Problem details: Leave the pictures out and quote every line from the start of the listing to the line with "tax: 21% = 7.88 -> 21% = 6.11", inclusive.

Source material:
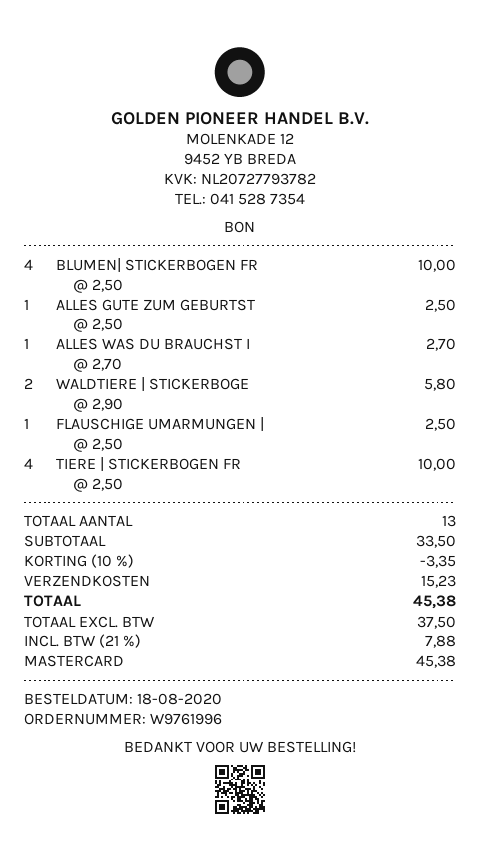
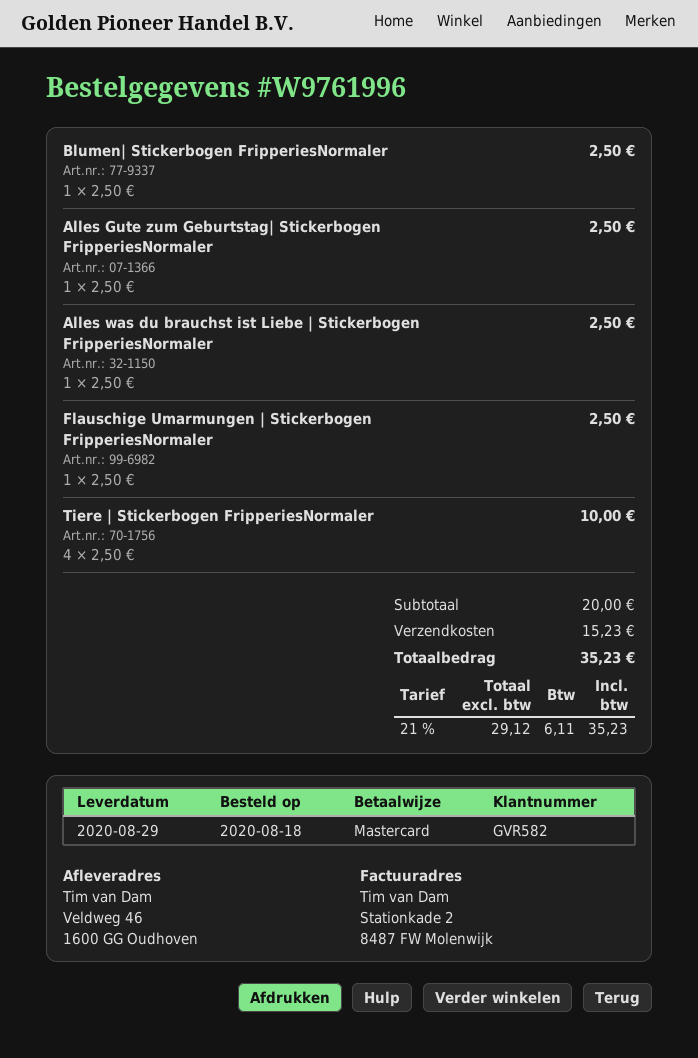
BLUMEN| STICKERBOGEN FR: 4 x 2.50 = 10.00 -> 1 x 2.50 = 2.50
ALLES WAS DU BRAUCHST I: 1 x 2.70 = 2.70 -> 1 x 2.50 = 2.50
WALDTIERE | STICKERBOGE: 2 x 2.90 = 5.80 -> none
subtotal: 33.50 -> 20.00
discount: 10% = 3.35 -> none
net: 37.50 -> 29.12
tax: 21% = 7.88 -> 21% = 6.11
total: 45.38 -> 35.23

Problem solution:
BLUMEN| STICKERBOGEN FR: 4 x 2.50 = 10.00 -> 1 x 2.50 = 2.50
ALLES WAS DU BRAUCHST I: 1 x 2.70 = 2.70 -> 1 x 2.50 = 2.50
WALDTIERE | STICKERBOGE: 2 x 2.90 = 5.80 -> none
subtotal: 33.50 -> 20.00
discount: 10% = 3.35 -> none
net: 37.50 -> 29.12
tax: 21% = 7.88 -> 21% = 6.11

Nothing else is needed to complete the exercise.